The steep ascent after the junction
This part of the Munkebu Hut hike had a lot of steep granite sections
Views of lakes and the ocean start to appear behind you!
The granite can get slick and muddy on the hike up to Munkebu Hut
The views really start to open up!
We also could see another trail in the lake-spotted meadows below with some people on it which made us initially question our own route choice, but we later learned that this was the lower trail to the hut (route option 2 we described above).
The trail can get steep through here, and if wet, it can become a bit slick on the granite rock slabs. There are two particularly steep and slick portions of smooth granite rock that have chains to help you keep your balance and footing as you climb. You might not feel like they are entirely necessary on the way up (especially if the rock is drier), but on the way down, I felt they were definitely needed to navigate down the slick rock.
The chained section on the Munkebu Hut hike
Using the chains to navigate some slick portions of the trail
The way down the chains was a bit trickier!
Enjoying the views as we descended back down the chains at the end of the day!
The last bit of chains before topping out
To make the chain section even more challenging, this lower half of the Munkebu Hut hike was actually quite buggy, and trying to pull yourself up steep rock using chains while getting swarmed by bugs was not too fun!
Once past the chain section of trail, we topped out onto the granite hump we were climbing to wide open views over lakes, mountains, and waterfalls, and we really felt now that the hike was getting good!
The awesome views from the top of the chain section on the way to Munkebu Hut
Thankfully up here, we also started seeing more rock cairns to keep us on track.
From here, the trail levels out again as it weaves its way through a rocky meadow-like landscape. You’ll hike along a mix of wet rock and muddy herd paths, and occasionally the trail can get a bit rugged. It sometimes got a little confusing when a bunch of herd paths attempted to navigate around particularly muddy sections of trail, but just keep your eyes out for the occasional cairns and red “T”s.

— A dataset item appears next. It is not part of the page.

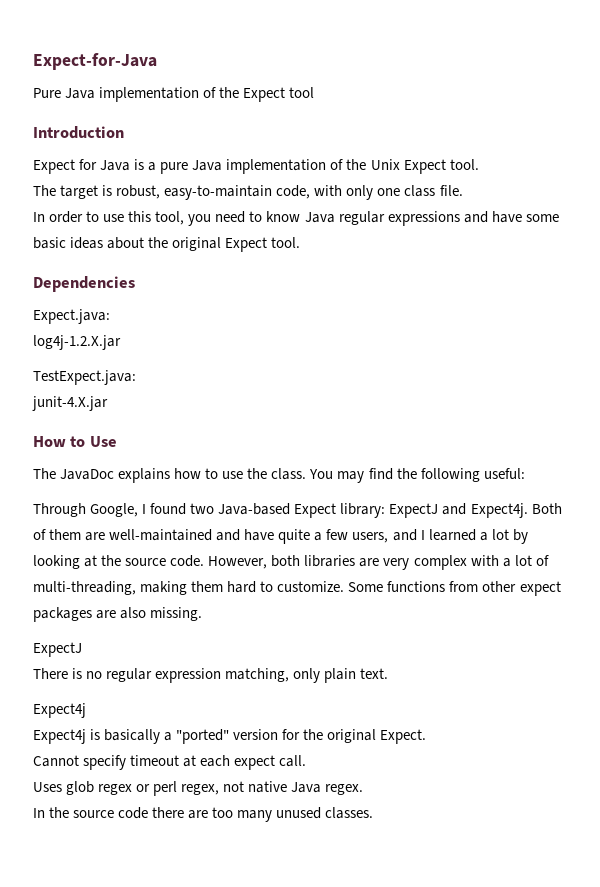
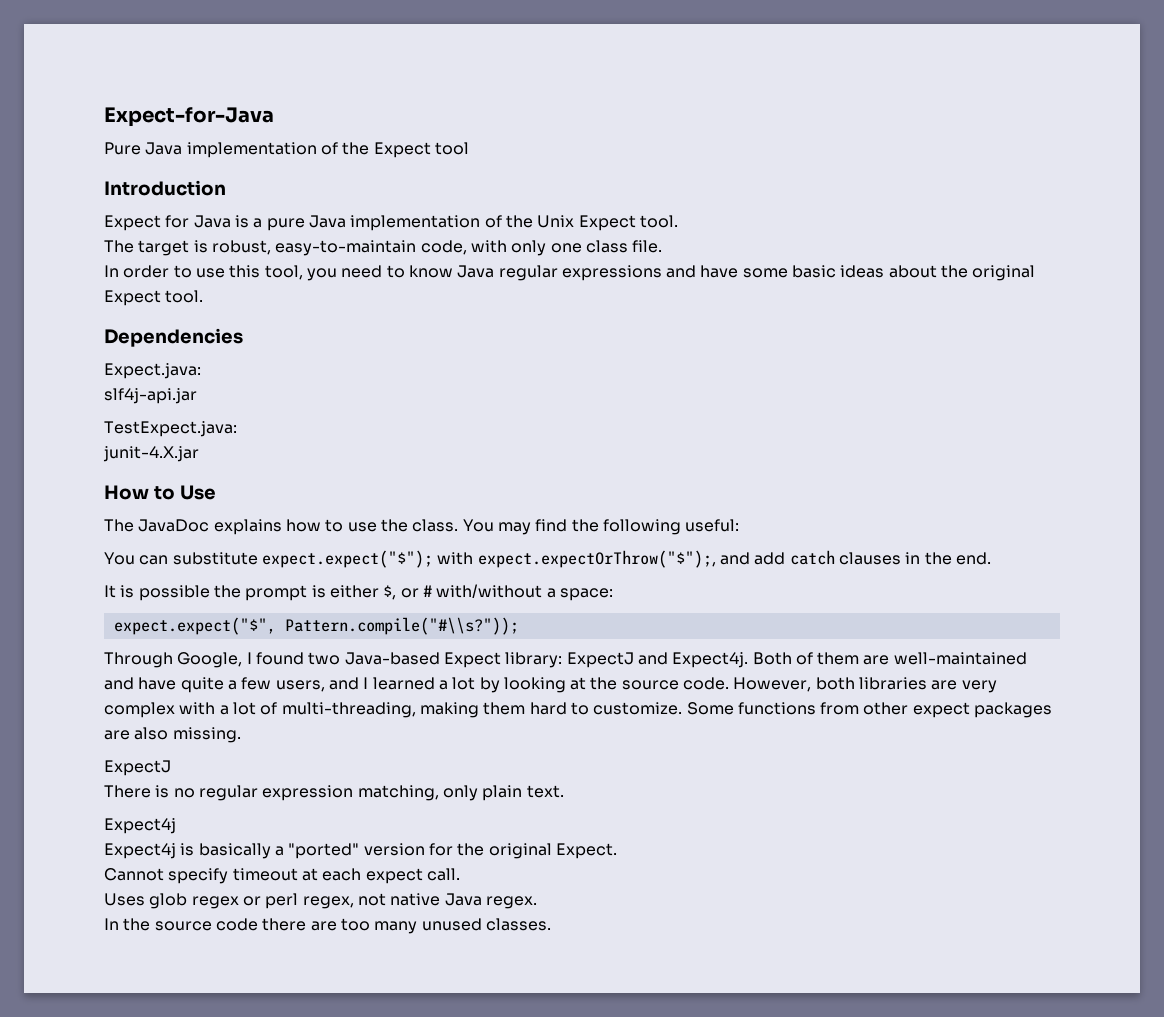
[33,335,121,350] log4j-1.2.X.jar -> [104,388,197,404] slf4j-api.jar
(525, 473) none -> [104,550,991,568] [104,584,613,601] [113,617,519,635] // You can substitute expect.expect("$"); with expect.expectOrThrow("$");, and add catch clauses in the end. // It is possible the prompt is either $, or # with/without a space: // expect.expect("$", Pattern.compile("#\\s?"));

From here, you can see the trail continue through the meadow ahead before the next big climb of the hike
The Munkebu Hut trail can get pretty muddy and rugged
Some rugged sections of the Munkebu Hut trail
Walking by small tarns and mountain views on the way to Munkebu Hut
About an hour and a half into our hike, we came to an actual trail sign (finally!) that pointed us up the next big climb of the hike to Munkebu Hut. At this point, we were just 2.3 km away. Here, there was a faint trail that went left to explore more of this lake basin, but head right to keep following the main trail up to the hut.
The trail sign points the way up a ricky path alongside the waterfall
From the sign, the trail begins a steep and rocky ascent, at first alongside a small waterfall. There are several cairns here that will keep you on track during the climb.
As you climb, you can glance back over the landscape that you just hiked through, a beautiful green basin dotted with small tarns. And about halfway up this climb, another larger lake with a waterfall streaming down the cliffside comes into view.
This part of the Munkebu Hut hike is steep and filled with loose rock and dirt
The views really open up and you can see the trail that you’ve hiked below
More lakes come into view!
The trail continues climbing steeply up mostly granite slab and loose rock until it finally tops out over gorgeous views of another alpine lake. You can also see back towards the ocean and the series of lakes you’ve already hiked by. From this higher perspective, it’s hard to tell, but each of these lakes is tiered and at completely different elevations, which is really neat!
Beautiful lake views
Looking back towards Sorvagen and the ocean
You’ll get a very short reprieve from climbing through here, but ahead is the next (and final!) hill you’ll have to conquer on the way to Munkebu Hut. The top of this final climb is Djupfjordheia- the summit of the Munkebu Hut hike.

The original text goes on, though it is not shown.